### WHAT TO WORK ON
Filter these entries down to lines holding "should".

(Dataset records)
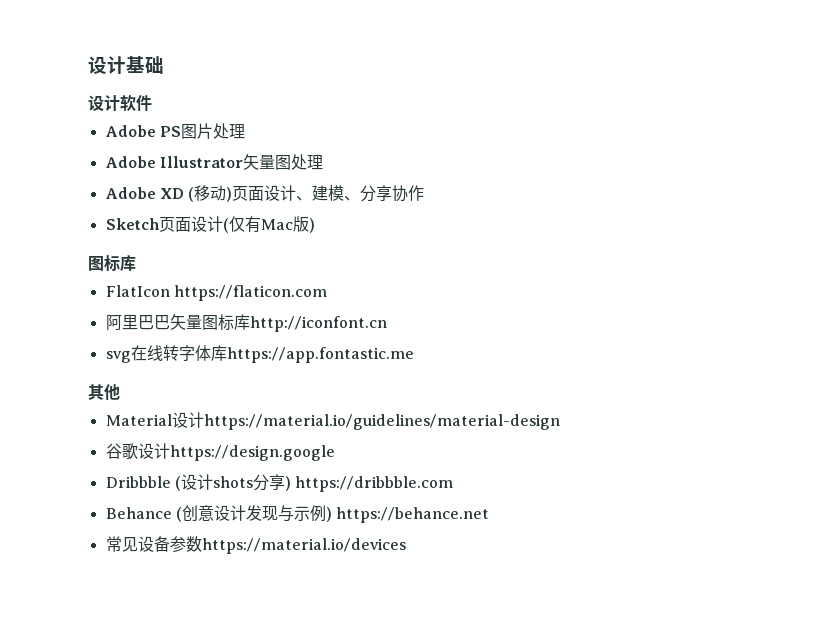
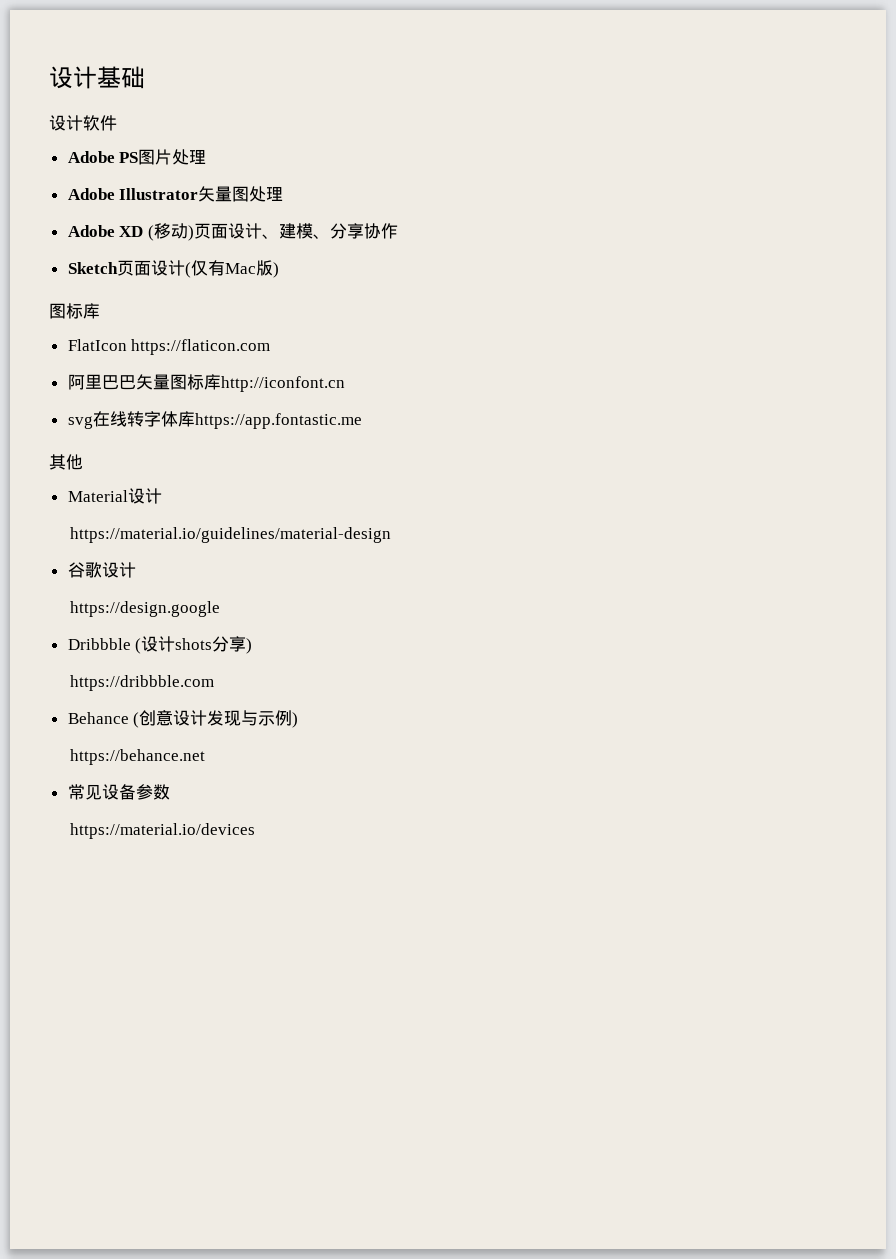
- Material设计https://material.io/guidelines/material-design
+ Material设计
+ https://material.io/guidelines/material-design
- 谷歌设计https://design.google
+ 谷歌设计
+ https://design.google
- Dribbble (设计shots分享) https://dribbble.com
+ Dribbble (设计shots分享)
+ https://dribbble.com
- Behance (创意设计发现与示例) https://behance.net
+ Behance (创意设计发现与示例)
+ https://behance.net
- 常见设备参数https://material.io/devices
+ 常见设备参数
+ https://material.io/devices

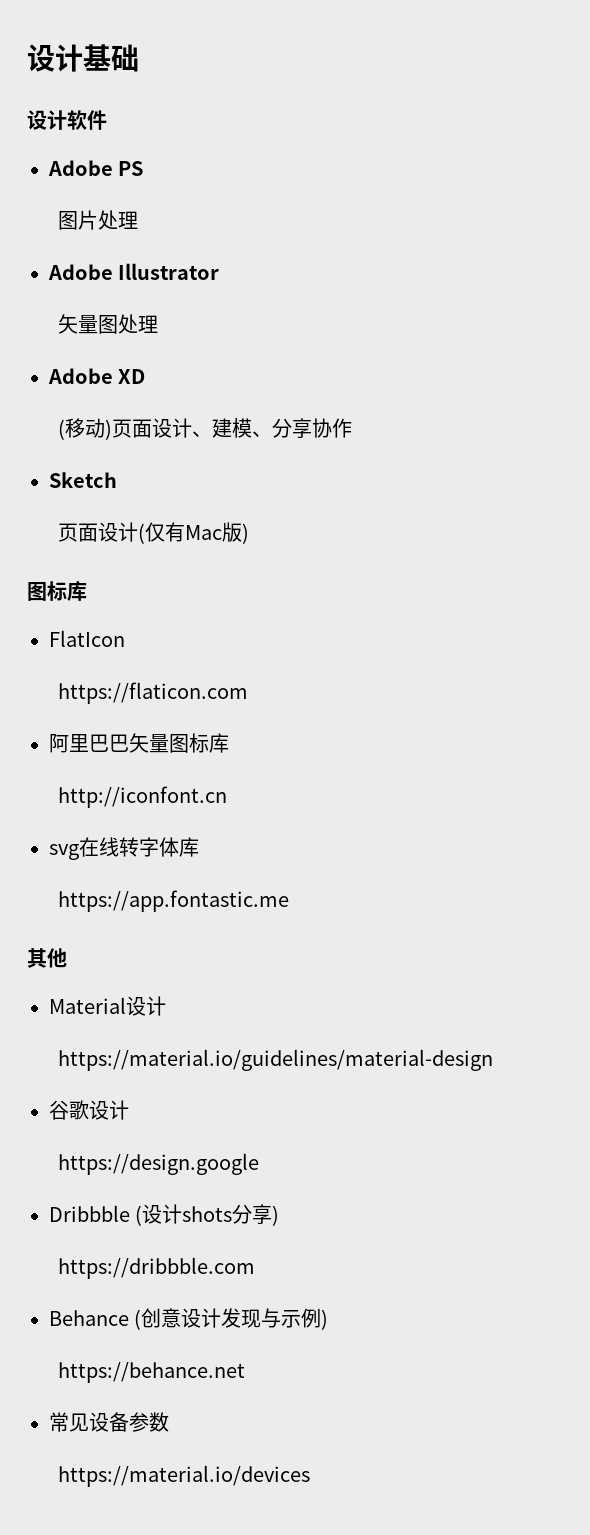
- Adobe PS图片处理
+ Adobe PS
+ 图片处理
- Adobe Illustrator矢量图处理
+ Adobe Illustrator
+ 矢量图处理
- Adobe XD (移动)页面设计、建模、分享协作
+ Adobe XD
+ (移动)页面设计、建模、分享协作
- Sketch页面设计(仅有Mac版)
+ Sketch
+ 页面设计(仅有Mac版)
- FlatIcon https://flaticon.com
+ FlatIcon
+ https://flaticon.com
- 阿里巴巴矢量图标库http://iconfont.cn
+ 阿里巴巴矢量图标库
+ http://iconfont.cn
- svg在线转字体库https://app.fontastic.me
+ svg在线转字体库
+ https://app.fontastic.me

...

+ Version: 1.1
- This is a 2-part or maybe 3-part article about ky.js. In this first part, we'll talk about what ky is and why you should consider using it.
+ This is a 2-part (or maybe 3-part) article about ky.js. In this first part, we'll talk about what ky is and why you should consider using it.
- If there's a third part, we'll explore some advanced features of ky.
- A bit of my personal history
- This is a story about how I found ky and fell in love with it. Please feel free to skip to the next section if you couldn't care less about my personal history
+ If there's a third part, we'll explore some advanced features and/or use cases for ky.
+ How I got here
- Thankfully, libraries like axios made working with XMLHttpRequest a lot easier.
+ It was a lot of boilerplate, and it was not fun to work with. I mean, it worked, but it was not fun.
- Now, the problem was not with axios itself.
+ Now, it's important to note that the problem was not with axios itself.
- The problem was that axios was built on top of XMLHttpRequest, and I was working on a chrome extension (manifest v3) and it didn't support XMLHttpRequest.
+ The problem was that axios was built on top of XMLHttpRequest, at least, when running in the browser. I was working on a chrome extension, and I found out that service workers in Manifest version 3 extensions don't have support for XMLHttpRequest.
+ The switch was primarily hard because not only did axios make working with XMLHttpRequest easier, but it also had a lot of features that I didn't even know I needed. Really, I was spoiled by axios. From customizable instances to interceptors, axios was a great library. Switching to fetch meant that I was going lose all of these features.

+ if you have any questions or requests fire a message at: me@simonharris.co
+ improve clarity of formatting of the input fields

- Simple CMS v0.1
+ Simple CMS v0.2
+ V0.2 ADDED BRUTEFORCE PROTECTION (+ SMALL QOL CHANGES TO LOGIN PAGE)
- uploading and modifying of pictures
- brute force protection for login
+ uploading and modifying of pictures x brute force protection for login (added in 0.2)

### RESULT
- This is a 2-part or maybe 3-part article about ky.js. In this first part, we'll talk about what ky is and why you should consider using it.
+ This is a 2-part (or maybe 3-part) article about ky.js. In this first part, we'll talk about what ky is and why you should consider using it.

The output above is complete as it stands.